Novamente ela aciona os radares detectores de velocidade para lhe informarem o trajeto do carro. É como um vôo de pirilampo: acende e apaga, acende e apaga, mas o rastro de luz vai indicando o caminho. Por sorte há registro de imagem na rua onde param, anota o endereço. O casal sobe um pequeno lance de escadas, abraçados, desaparecendo no edifício residencial. Uma luz se acende no quinto andar, depois se apaga novamente.


domingo, 21 de fevereiro de 2016

Red Star (1)



            O sol de Sevilha é o olho excessivo de Deus sufocando toda a terra da Andaluzia nas suas cores escaldantes e derramadas. Jaqueline desceu na estação de metrô Puerta de Jerez e vai a pé para o edifício Red Star, ela trabalha no décimo sétimo andar de onde se avistam as torres do Real Alcázar, as curvas do Guadalquivir e as magníficas agulhas góticas da Catedral de Sevilha. Aproveita o resto de luminosidade do longo dia de verão para caminhar antes de pegar o turno da noite.
            Enquanto se desloca sem pressa pela calle San Fernando hesita entre um capuccino no Starbucks e um sorvete na Häagen-Dazs, as ruas cheias de turistas convidam a aproveitar os últimos dias de férias. Decide ir direto pro trabalho sem escalas depois de receber uma mensagem de Paco, mais uma vez ele precisava voltar mais cedo pra casa. Ela não gosta dessa coisa de ficar sozinha nos cafés, embora prefira trabalhar na sua estação sem muita gente por perto.
            Paco talvez gostasse de dar um passo a mais na relação deles, mas Jaqueline cortou logo esse papo. Sexo e amizade, ponto. Trabalham juntos, já está bem bom no quesito intimidade. Além do mais, ele é casado e qualquer alteração desse status quo seria uma dor de cabeça quilométrica: separação, chororô, explicações aos amigos, conversa “adulta” com a ex magoada, enfim, um festival de invasão alheia na sua vida. Tudo que ela lutou pra manter longe de si.

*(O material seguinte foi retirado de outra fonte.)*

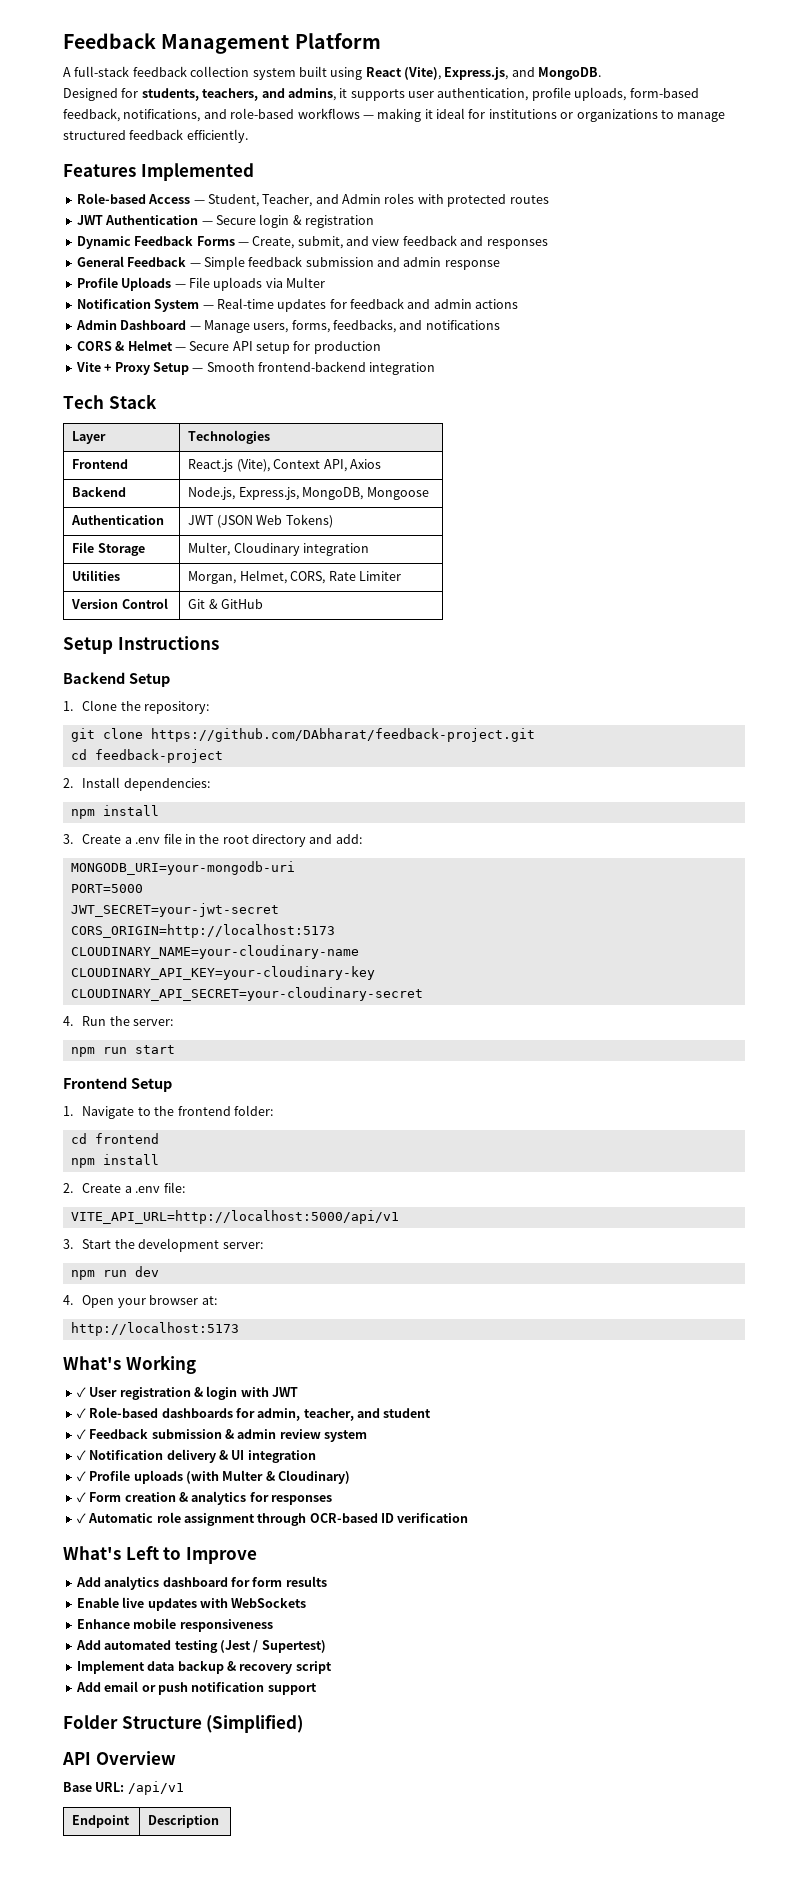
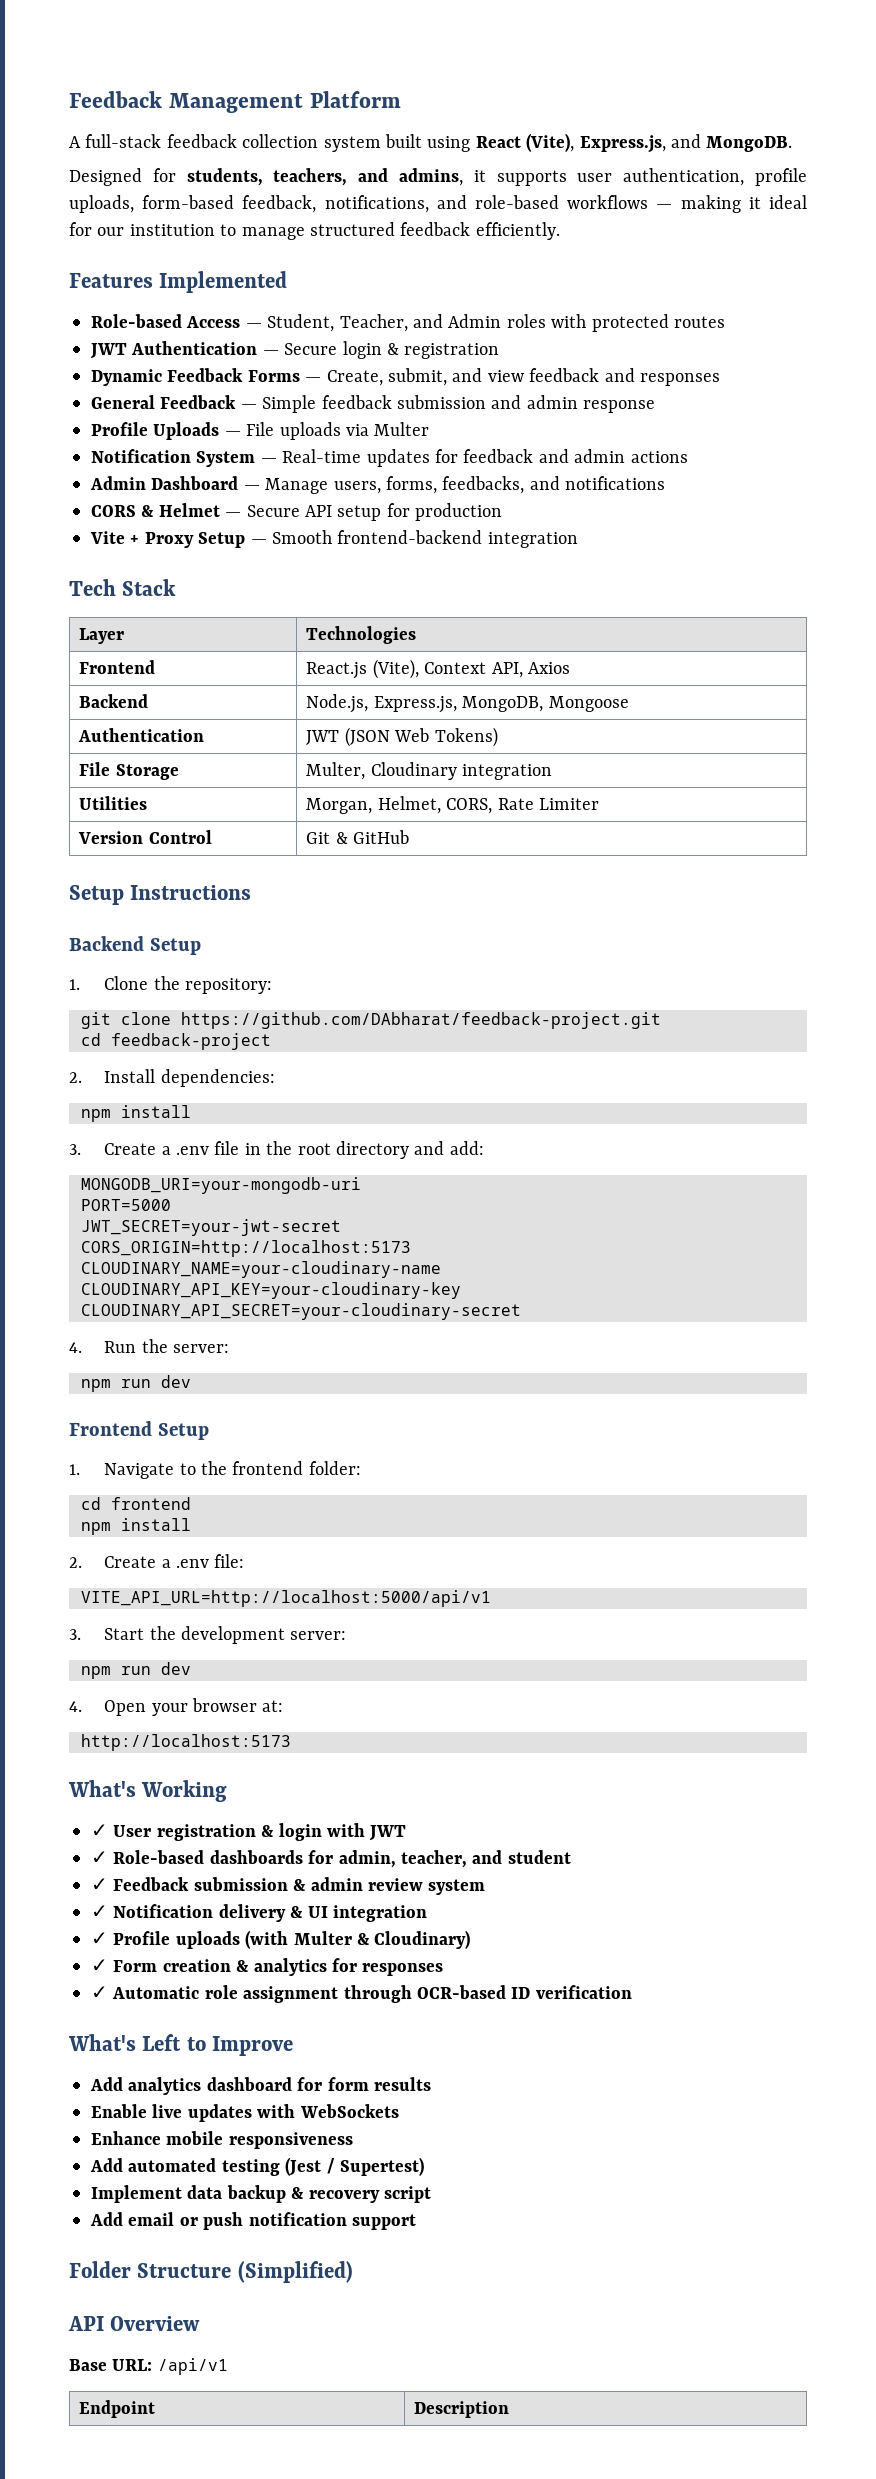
- Designed for students, teachers, and admins, it supports user authentication, profile uploads, form-based feedback, notifications, and role-based workflows — making it ideal for institutions or organizations to manage structured feedback efficiently.
+ Designed for students, teachers, and admins, it supports user authentication, profile uploads, form-based feedback, notifications, and role-based workflows — making it ideal for our institution to manage structured feedback efficiently.
  4. Run the server:
- npm run start
+ npm run dev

            Tudo acontece sob o céu tórrido da Espanha, de modo algum colorido e duro como se pinta, mas ensolarado e de uma claridade ofuscante ― mole e turva ―, por vezes irreal, pois o brilho da luz e a intensidade do calor evocam a liberdade dos sentidos, mais exatamente a umidade mole da carne. Paco é andaluz até à medula, capaz de passar a eternidade numa tasca barulhenta cheia de amigos, papeando em torno de gordas azeitonas besuntadas em óleo de oliva, lulas em rodelas, fritadas de ovos, fatias de presunto e copos de Jerez até as horas da noite não agüentarem tanta conversa.
            ― Olá Jaque, chegando mais cedo pra se enfurnar na caverna?

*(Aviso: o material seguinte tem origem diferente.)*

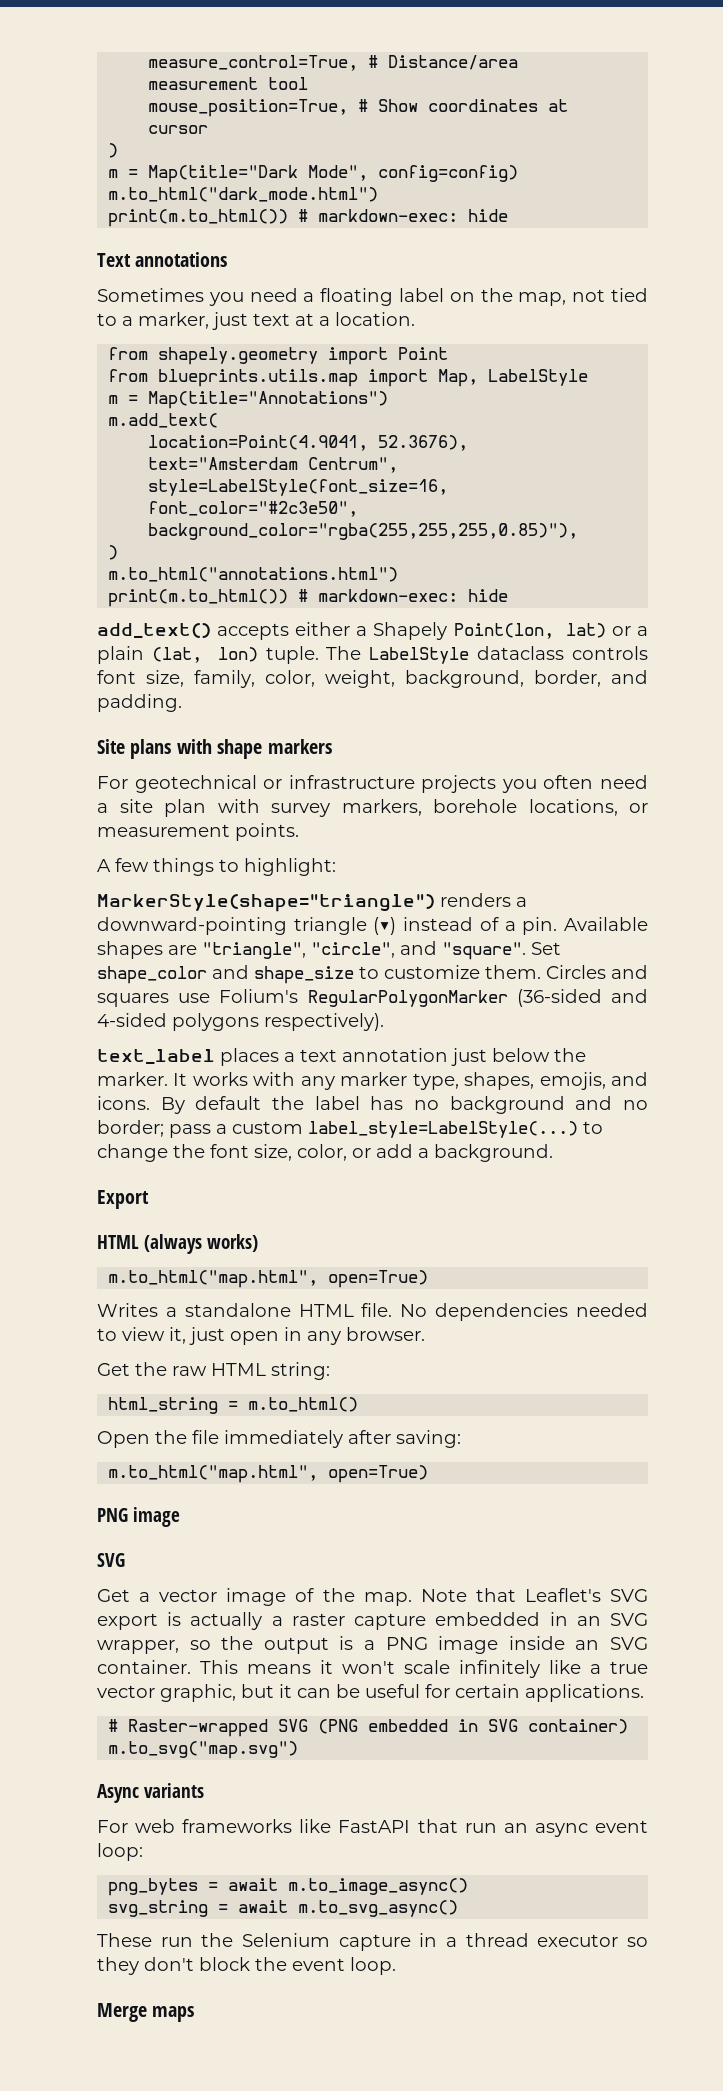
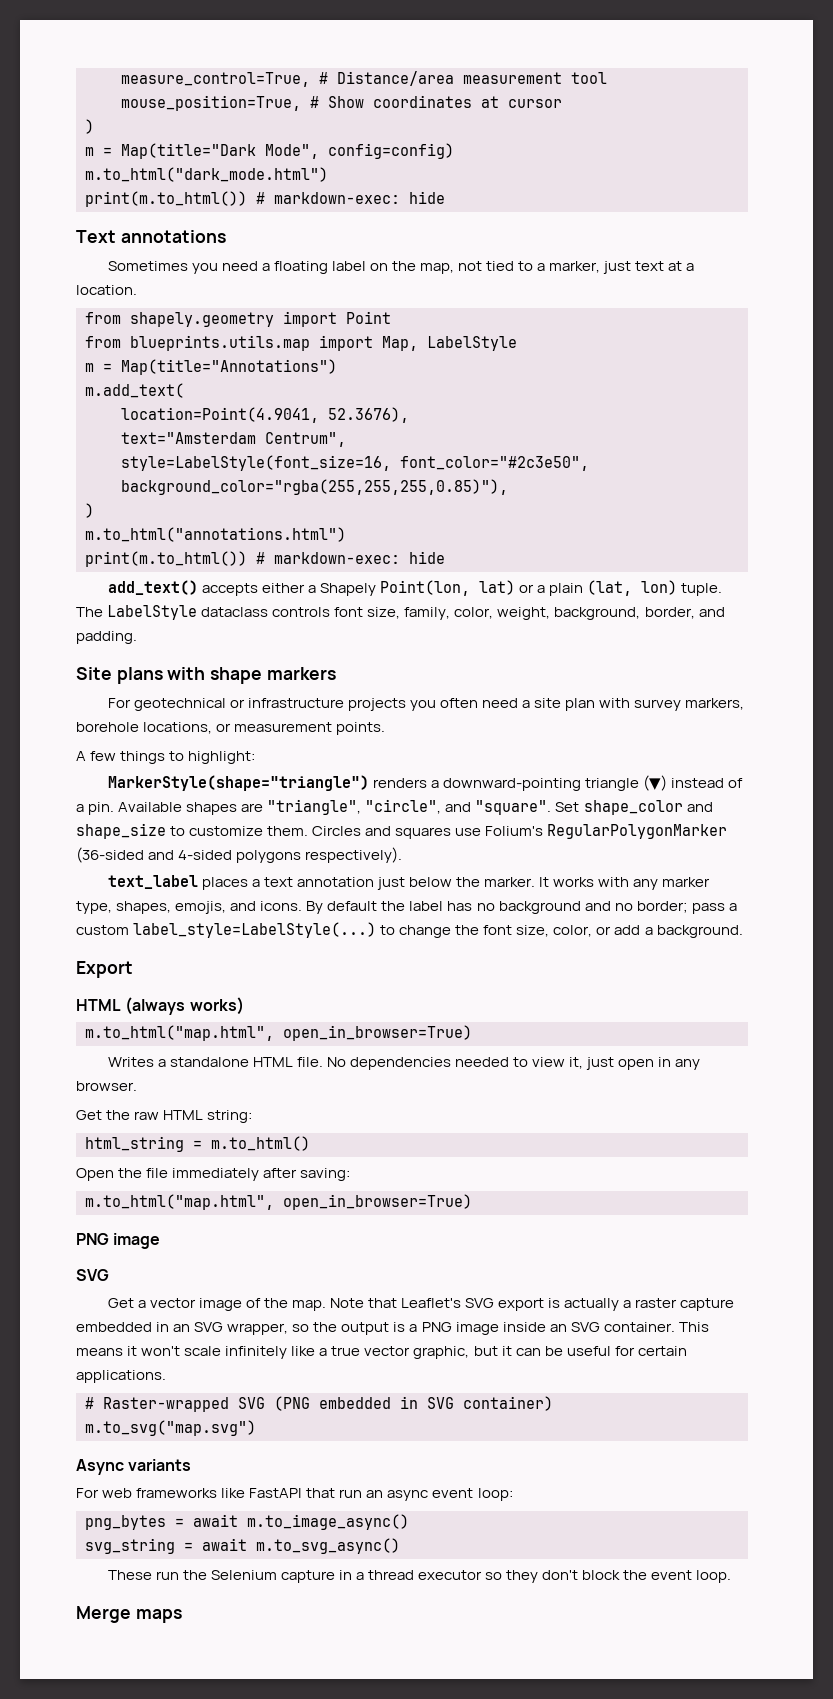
  HTML (always works)
- m.to_html("map.html", open=True)
+ m.to_html("map.html", open_in_browser=True)
  Open the file immediately after saving:
- m.to_html("map.html", open=True)
+ m.to_html("map.html", open_in_browser=True)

― Salve Juanfran. A noite está do jeito que você gosta, cheia de turistas pra azarar. Vai lá soltar seu irresistível charme ibérico pras americanas sedentas de cor local.
― Bom, pelo menos temos isso: o turismo das gringas taradas. Esta cidade não acontece nada nunca, se não fosse pelas corridas de touros e os batedores de carteiras, morríamos todos de tédio.
― Eu acho melhor assim, aliás, nós estamos aqui pra isso.
Especialista em segurança de dados, Jaque se instala na “caverna”, como os colegas apelidaram a sala de controle das câmeras de vigilância pública da cidade de Sevilha. Atualmente trabalha na implementação do programa de reconhecimento de rostos ligado ao G.E.O., grupo de operações especiais da polícia espanhola, em cooperação com a Interpol. O objetivo é tornar a cidade completamente segura e servir de modelo pra comunidade européia: taxa de resolução de crimes acima de 90 %. Cercada de telas, ela é feliz em seu bunker.